Lars Volker has posted comments on this change. ( 
http://gerrit.cloudera.org:8080/12065 )

Change subject: IMPALA-5843: Use page index in Parquet files to skip pages
......................................................................


Patch Set 8:

(37 comments)

http://gerrit.cloudera.org:8080/#/c/12065/8/be/src/exec/hdfs-scan-node-base.h
File be/src/exec/hdfs-scan-node-base.h:

http://gerrit.cloudera.org:8080/#/c/12065/8/be/src/exec/hdfs-scan-node-base.h@272
PS8, Line 272:   io::ScanRange* AllocateScanRange(hdfsFS fs, const char* file,
nit: same line wrapping for both methods


http://gerrit.cloudera.org:8080/#/c/12065/8/be/src/exec/parquet/hdfs-parquet-scanner.h
File be/src/exec/parquet/hdfs-parquet-scanner.h:

http://gerrit.cloudera.org:8080/#/c/12065/8/be/src/exec/parquet/hdfs-parquet-scanner.h@360
PS8, Line 360: parquet::ColumnOrder*
nit: make this a const& or non-const ptr. If a const* is required to be null, 
mention in the comment.


http://gerrit.cloudera.org:8080/#/c/12065/8/be/src/exec/parquet/hdfs-parquet-scanner.h@428
PS8, Line 428: Page
nit: lower case


http://gerrit.cloudera.org:8080/#/c/12065/8/be/src/exec/parquet/hdfs-parquet-scanner.h@429
PS8, Line 429: eliminated
nit: missing comma


http://gerrit.cloudera.org:8080/#/c/12065/8/be/src/exec/parquet/hdfs-parquet-scanner.h@552
PS8, Line 552:   /// Reads statistics data from the page index.
This looks like a candidate to explain the various parameters in some details, 
in particular fn_name


http://gerrit.cloudera.org:8080/#/c/12065/7/be/src/exec/parquet/hdfs-parquet-scanner.cc
File be/src/exec/parquet/hdfs-parquet-scanner.cc:

http://gerrit.cloudera.org:8080/#/c/12065/7/be/src/exec/parquet/hdfs-parquet-scanner.cc@803
PS7, Line 803: nReader* scalar_reader :
> I only did it this way to not make the signature awkward. If I change 'skip
That's a good point. One could pass skip_ranges by value and then let the 
compiler elide the copies but consistency with out style is important, too.

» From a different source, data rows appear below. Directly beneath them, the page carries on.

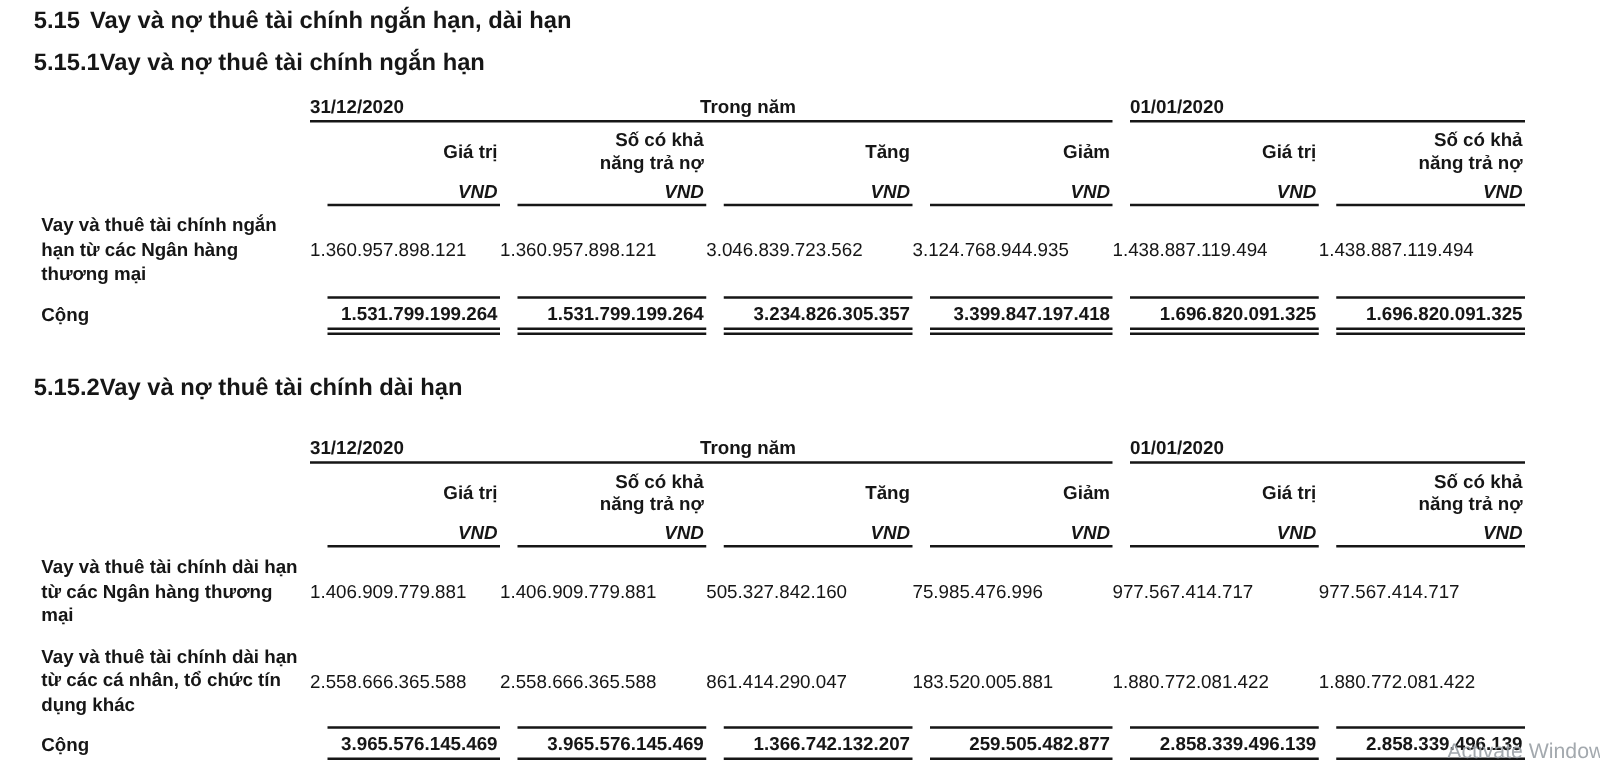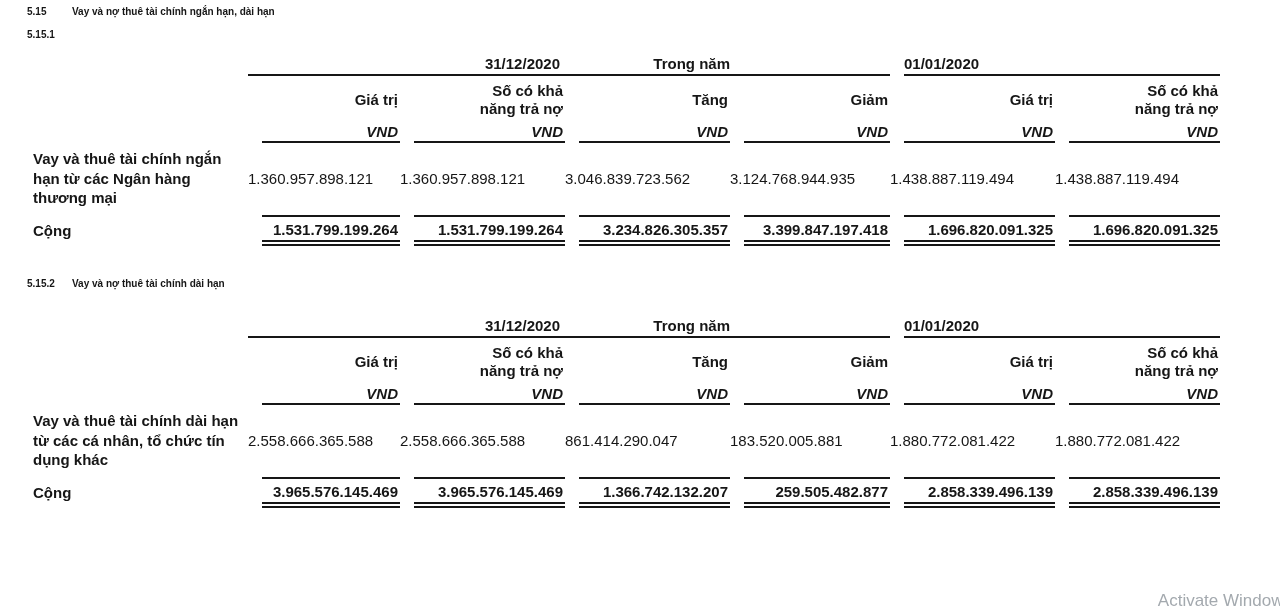"5.15" .sec-title { font-size: 10px -> 19px }
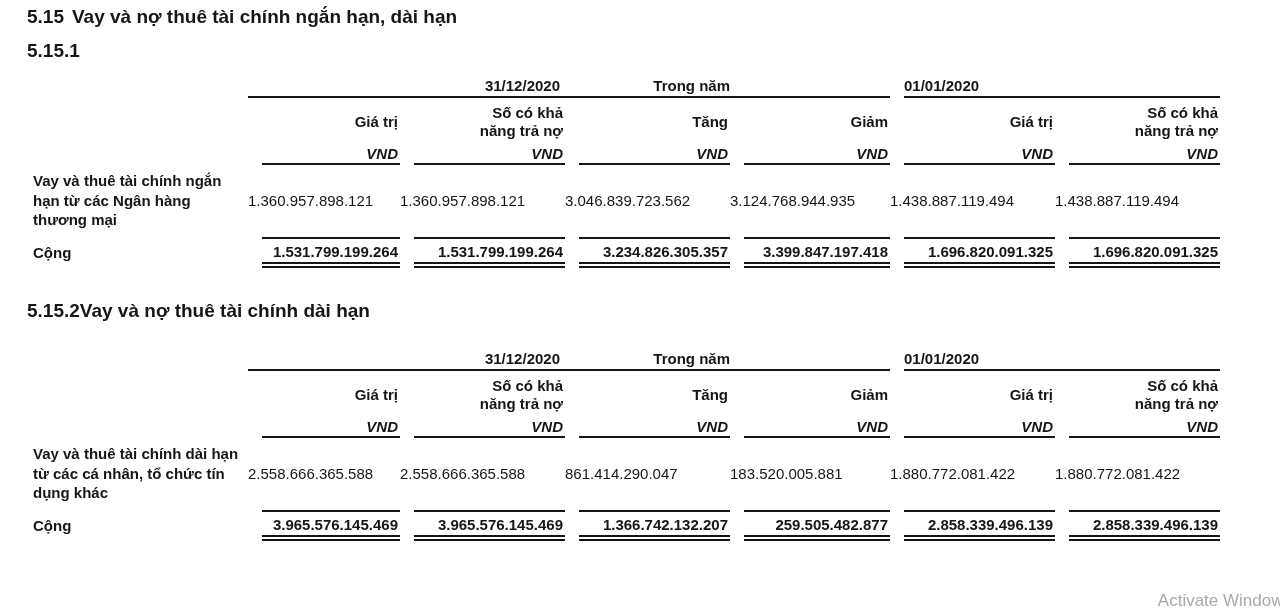"Vay và nợ thuê tài chính ngắn hạn" span.sec-text { html: none -> <span>Vay và nợ thuê tài chính ngắn hạn</span> }
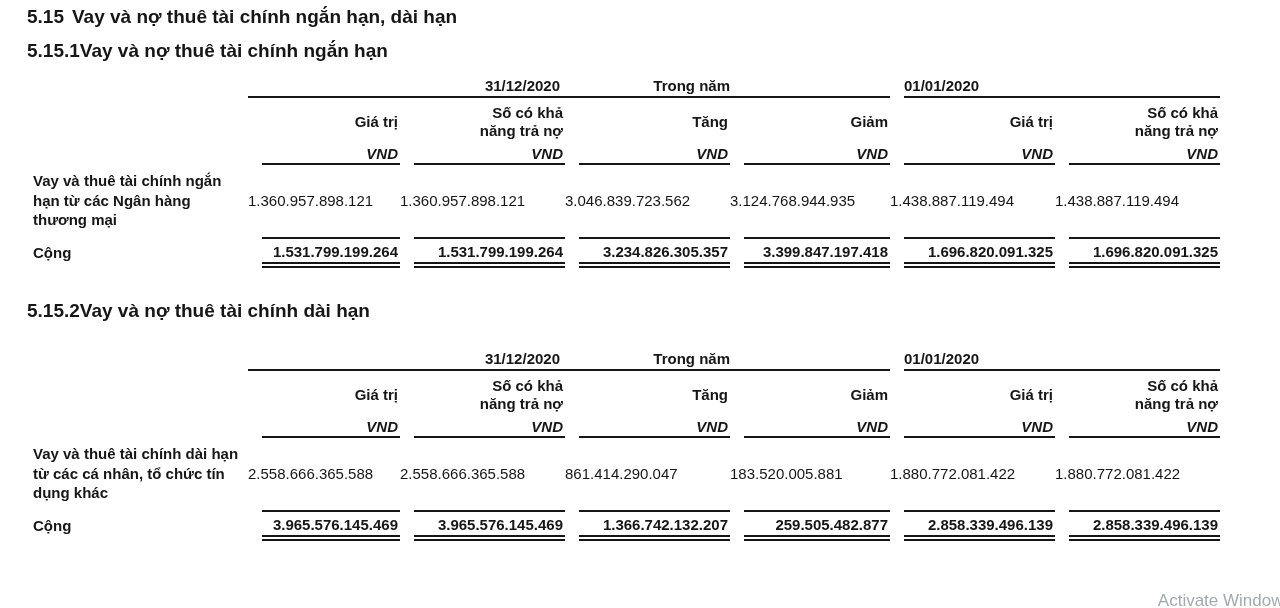"31/12/2020" .d1, .d2 { text-align: right -> none }
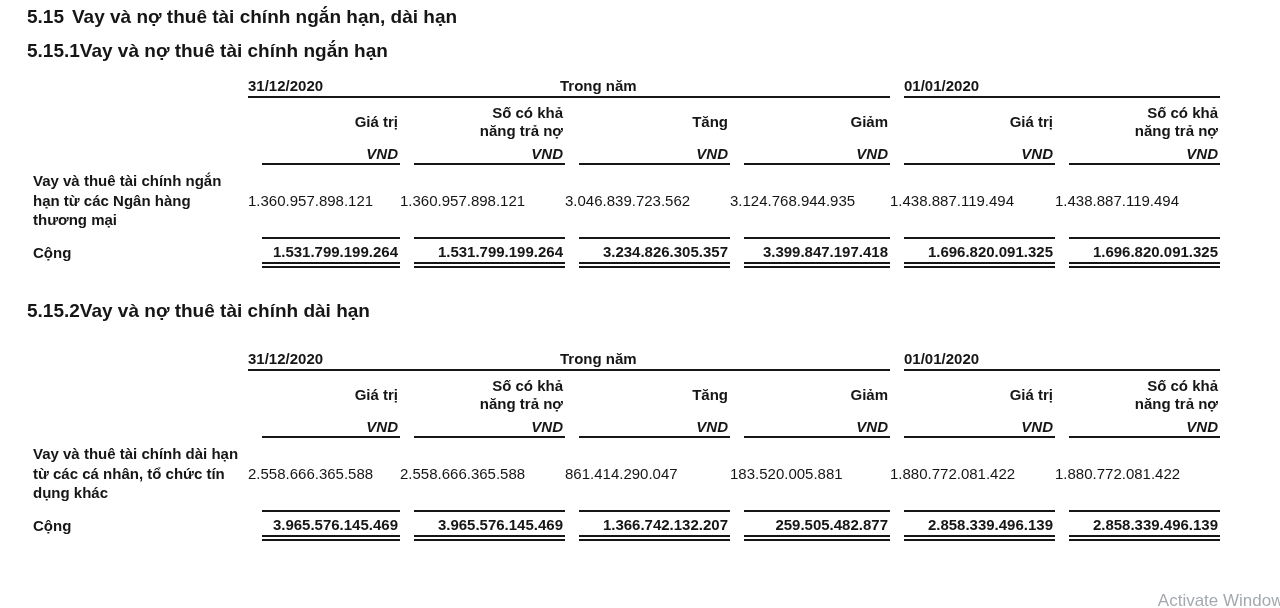"Vay và thuê tài chính dài hạn từ các Ngân" tr.r-data { html: none -> <tr> <td>Vay và thuê tài chính dài hạn từ các Ngân hàng thương mại</td> <td>1.406.909.779.881</td> <td>1.406.909.779.881</td> <td>505.327.842.160</td> <td>75.985.476.996</td> <td>977.567.414.717</td> <td>977.567.414.717</td> </tr> }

To improve the quality of the abstraction and readability, I'd also consider 
making a copy of skip_ranges inside the method and then sorting it there. If it 
is small, the extra copy won't matter, and if it is large, the sorting will 
dominate the runtime, anyways.

Passing by ptr would also be OK I think, the order could be (num_rows, 
&skip_ranges, &candidate_ranges), which I think is fine.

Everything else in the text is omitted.